Or a deal with the Devil. Your pick.

Thursday, October 19, 2006

Daniel's On A Roll (2)

Stand by for a purely commercial announcement. Which isn't surprising, considering that this blog is (in its own rambling, inept way) all about self-promotion.

What should cause jaws all over the world to drop to the floor is that I'm about to use this space to promote someone else.

Daniel Abraham's new novel, A Shadow in Summer, is just out.

You should buy it.

It's a truly intricate, original fantasy that eschews the twinkly faux-William Morris medieval world that has become standard in the genre. There are no colorful rustics spouting quaint pseudo-Dorset idiom, no wise wizards whose sole purpose is to explain the plot, and no exiled princes. (Well okay, there's one exiled prince.) The population is made up of people who work and sweat and scheme and bleed and succeed and hope and fuck up and have their share of benign delusions, very much like the rest of us.

It's a terrific book. And, because I've had the opportunity to read the next two books in this series in manuscript, I know that the series goes from terrific to brilliant.

So buy this book from the most talented writer of his generation. ("The most talented writer of his generation." I believe I will repeat that meme until everyone starts to believe it . . .)

British Invasion

So I've got my ticket for the Rolling Stones tomorrow night. And I've got my motel room reserved, since they're playing in El Paso. So now I'm ready to get another hole punched in my little ticket of music history.

I believe the Stones may be the only British Invasion band still touring, and the only one I've seen other than the Kinks, who I've seen twice. The Stones passed through Albuquerque a few years ago on the Bridges to Babylon tour, and I debated buying a ticket, and then decided they were geezers and past it, so I didn't go.

Then I saw the concert video, and said to myself, Holy Shit! Geezers they are not! Whatever it was they once had, they still had it.

So let's hope they've not degenerated completely into decrepitude in the last few years.
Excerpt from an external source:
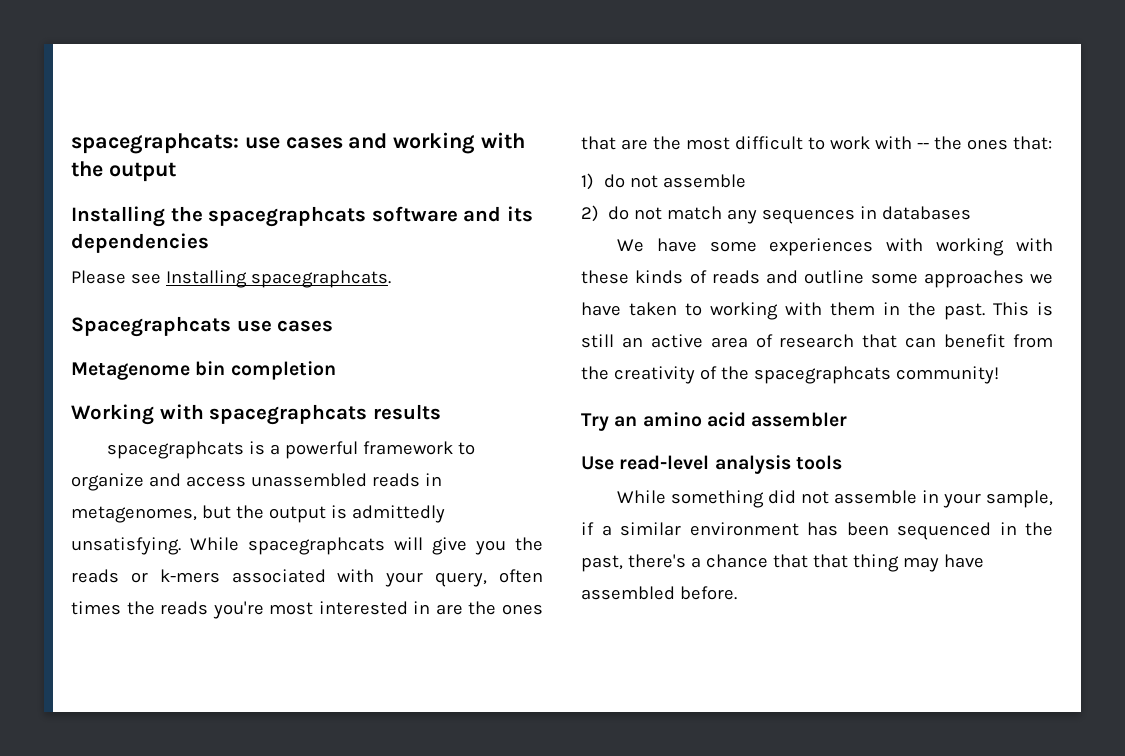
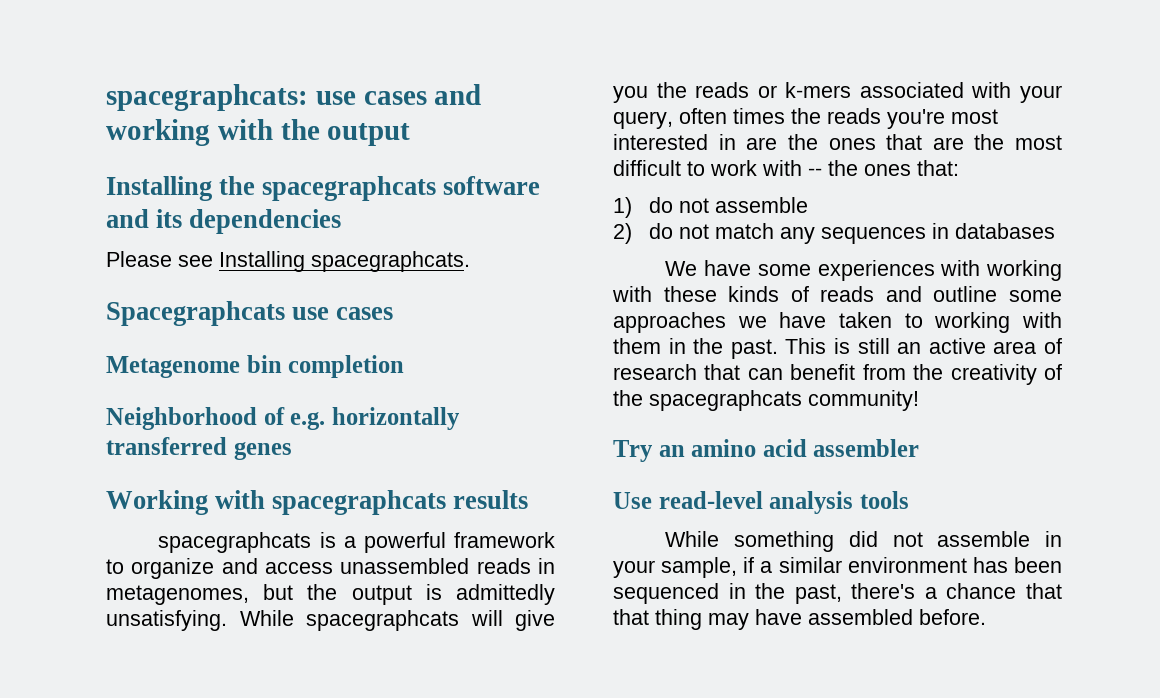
+ Neighborhood of e.g. horizontally transferred genes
I will be interested to see if there's anyone in the audience without grey hairs. Probably not, since younger folks couldn't afford a ticket. The whole concert experience may consist of geezers playing for geezers.

I'm told that Young People don't go to these sorts of concerts at all. (They'll go to dance clubs, of course.) But their whole musical education came through MP3 files, and the very idea of hearing live music in a concert setting is far beyond alien.

Or maybe it's just that they can't afford the ticket prices.

Apropos geezer musicians, I heard Rod Stewart on a talk show the other night. His voice is completely gone, poor man, and the voice was the most distinctive thing about him.

I also saw Ray Davies on Austin City Limits. He's promoting his first solo album. (The first that isn't a soundtrack, anyway.) His voice is also gone, but his songwriting is as sharp as ever.

I'm just another tourist checking out the slums
With my plastic Visa drinking with my chums
I dance and swing while ABBA sing
And I flash my Platinum
To the sound of Livin' La Vida Loca
Yes, Livin' La Vida Loca

That's pretty incisive, I have to think.

I also have to think that the album would be improved by Dave Davies' guitar. But the last I heard of Dave, he was promoting a book about how aliens had talked to him back in the Seventies.

(Here's a hint, Dave. A lot of us heard those aliens in the Seventies. We just know better than to write a book about it.)

Wednesday, October 18, 2006

The Rift

My autumn rural idyll continues. Last weekend we visited the Sevilleta National Wildlife Refuge, which is open to the public only one day per year.

Sevilleta was formerly the enormous Campbell Ranch, which was deeded over thirty years ago to the Nature Conservancy, which in turn gave it to the government, with many restrictions on how it was to be used.

The land has been unused ever since, inhabited only by wildlife, the occasional researcher, and the public (but only once a year).

We took a geology tour with a professor from Tech, Dave Johnson. Our friend Noel Barstow joined us along with her Nissan Pathfinder 4-wheel-drive, so that we could bound up mountains, crash through arroyos, and zoom along riverbeds with a reasonable expectation of not getting killed, or (worse) of having to be towed out.

Our trip took in a colossal number of features of the Rio Grande rift. There is a pool of magma located roughly under Socorro, NM, which in relatively recent geological history heaved up a great mountainous bulge pierced by volcanoes and volcanic vents. The magma pool then began to act to spread out the bulge to east and west, creating a rift valley bounded by ridges and mountains piled up like spilled dominos on either side.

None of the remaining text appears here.